Soukaina Sahib

Personal information
- Born: 1 April 1995 (age 31)

Sport
- Country: Morocco
- Sport: Taekwondo
- Weight class: 46 kg

Medal record
Representing Morocco
African Games
| Gold medal – first place | 2019 Rabat | 46 kg |
| Silver medal – second place | 2023 Accra | 46 kg |
African Taekwondo Championships
| Gold medal – first place | 2022 Kigali | 46 kg |
| Gold medal – first place | 2018 Agadir | 46 kg |
| Silver medal – second place | 2021 Dakar | 46 kg |
Islamic Solidarity Games
| Gold medal – first place | 2021 Konya | 46 kg |

= Soukaina Sahib =

Moroccan taekwondo practitioner

Soukaina Sahib (born 1 April 1995) is a Moroccan taekwondo practitioner.
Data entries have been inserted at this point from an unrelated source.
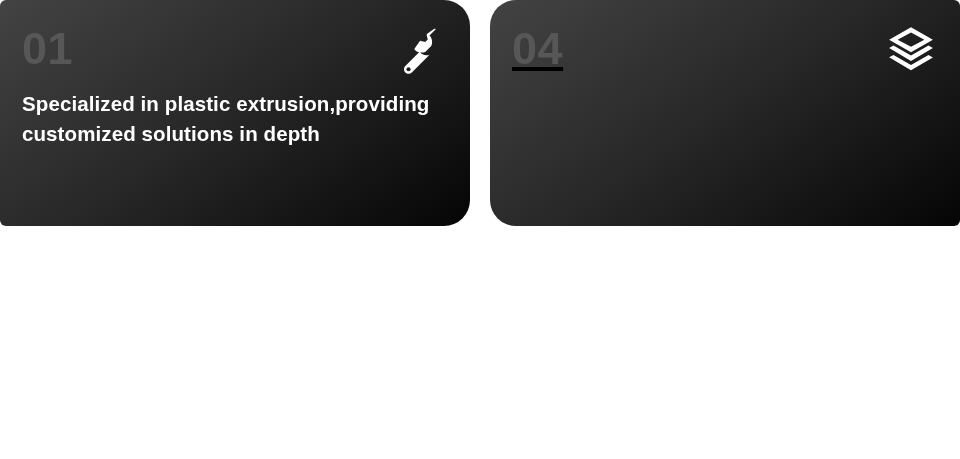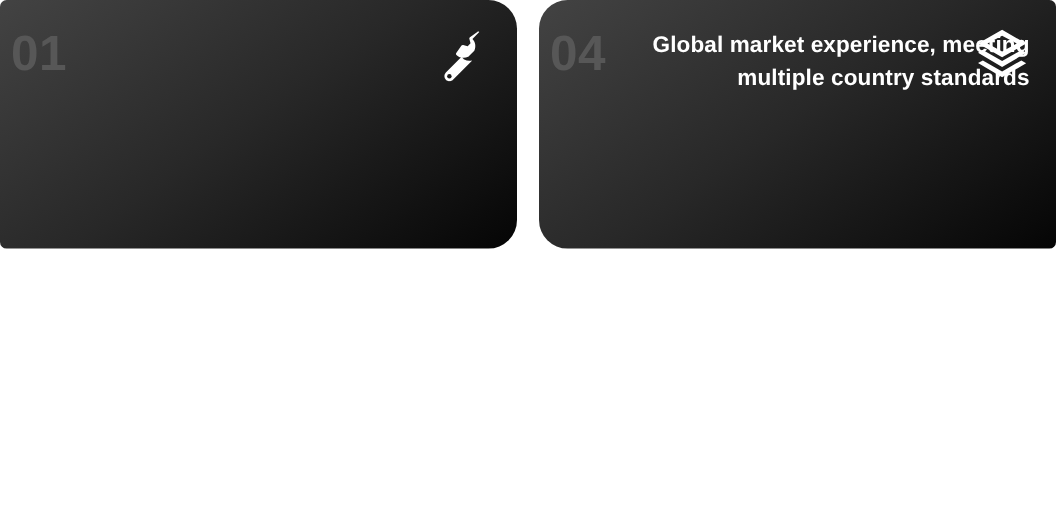"01" .card { flex-direction: row -> column; padding: 26px 24px 18px 10px -> 26px 24px 18px 22px; text-align: right -> none }
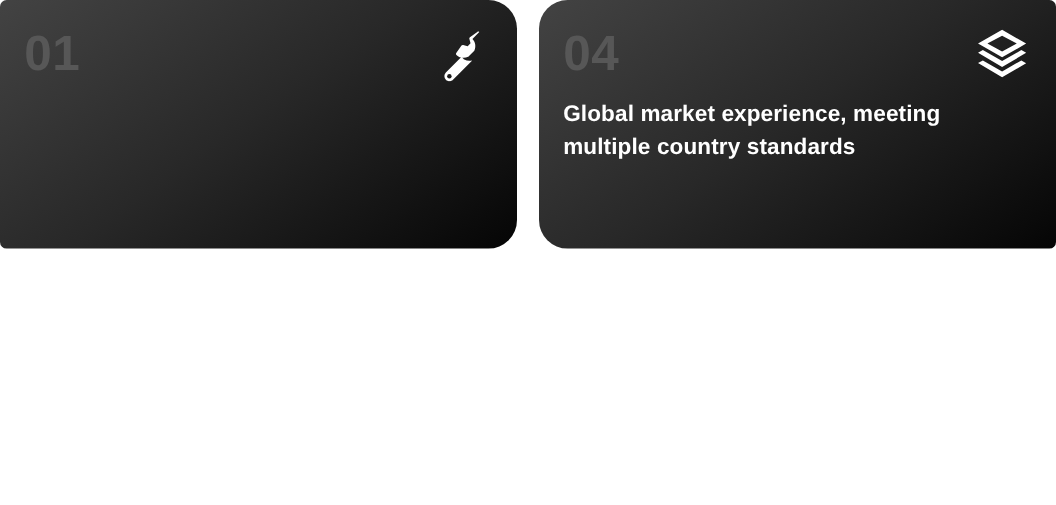"04" .card-4 { text-decoration: none -> underline }
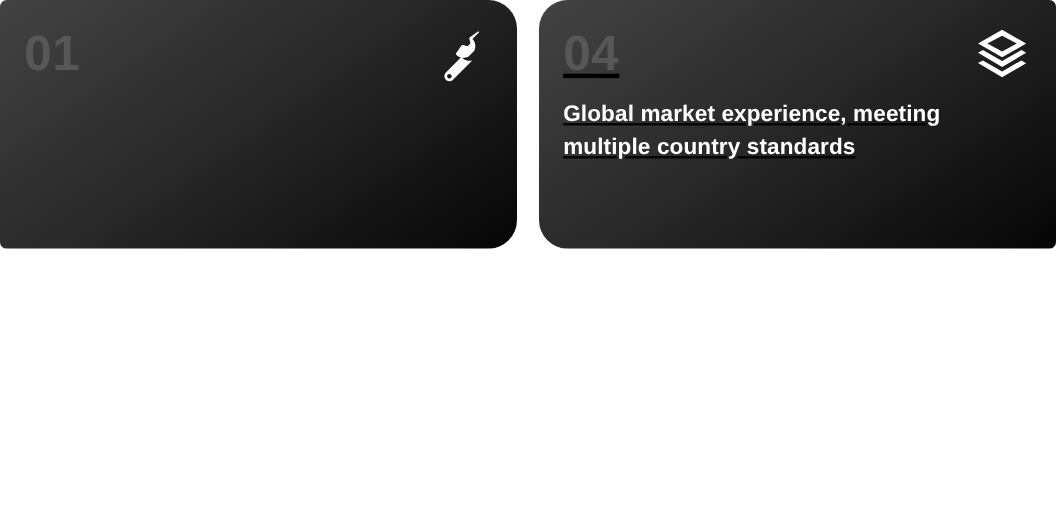"Specialized in plastic" div.headline { html: none -> <div>Specialized in plastic extrusion,providing customized solutions in depth</div> }
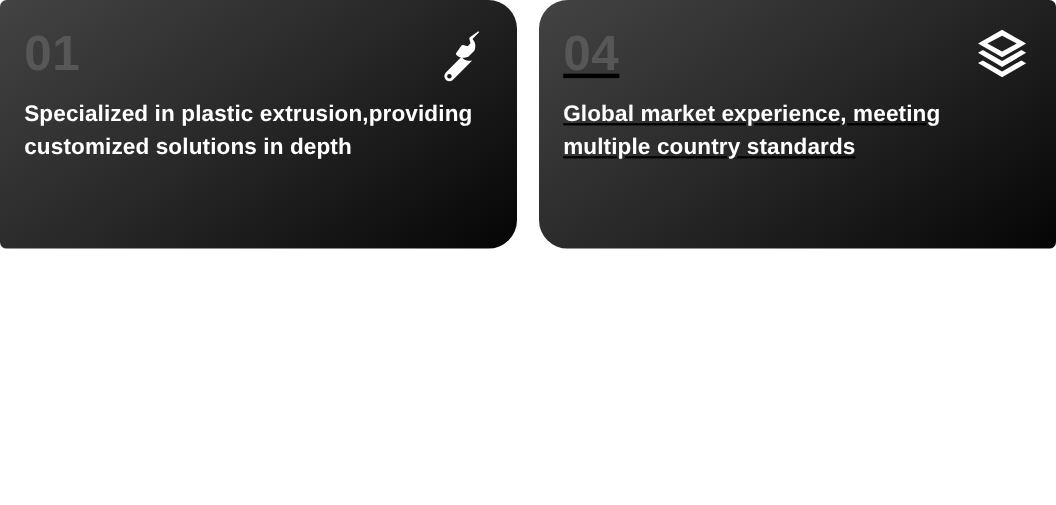"Global market experience, meeting" div.headline { html: <div>Global market experience, meeting multiple country standards</div> -> none }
She won the gold medal in the women's 46 kg event at the 2021 Islamic Solidarity Games held in Konya, Turkey. She represented Morocco at the 2019 African Games held in Rabat, Morocco and she won the gold medal in the women's 46 kg event.

At the 2018 African Taekwondo Championships held in Agadir, Morocco, she won the gold medal in the women's 46 kg event.